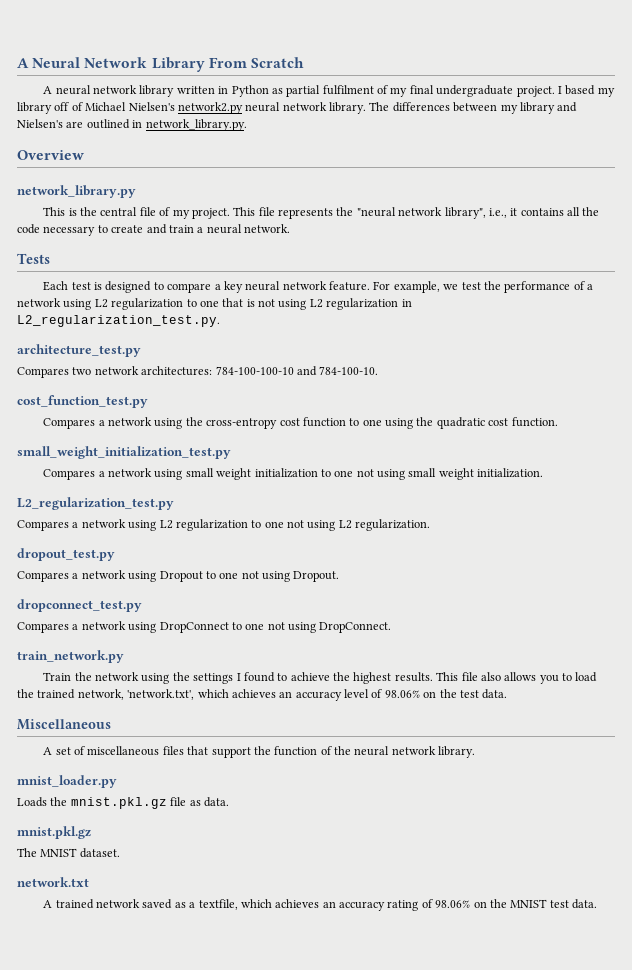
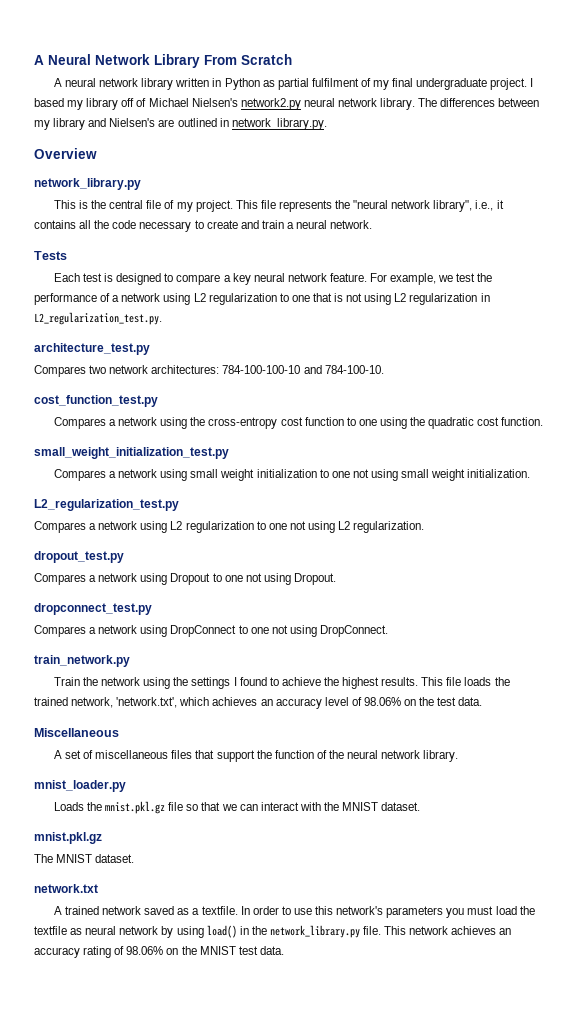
- This file also allows you to load the trained network, 'network.txt', which achieves an accuracy level of 98.06% on the test data.
+ This file loads the trained network, 'network.txt', which achieves an accuracy level of 98.06% on the test data.
- Loads the mnist.pkl.gz file as data.
+ Loads the mnist.pkl.gz file so that we can interact with the MNIST dataset.
- A trained network saved as a textfile, which achieves an accuracy rating of 98.06% on the MNIST test data.
+ A trained network saved as a textfile. In order to use this network's parameters you must load the textfile as neural network by using load() in the network_library.py file. This network achieves an accuracy rating of 98.06% on the MNIST test data.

============

_Task to carry out_
Filter the records above for the string "level" and copy each matching line.

_Output for this exercise_
- This file also allows you to load the trained network, 'network.txt', which achieves an accuracy level of 98.06% on the test data.
+ This file loads the trained network, 'network.txt', which achieves an accuracy level of 98.06% on the test data.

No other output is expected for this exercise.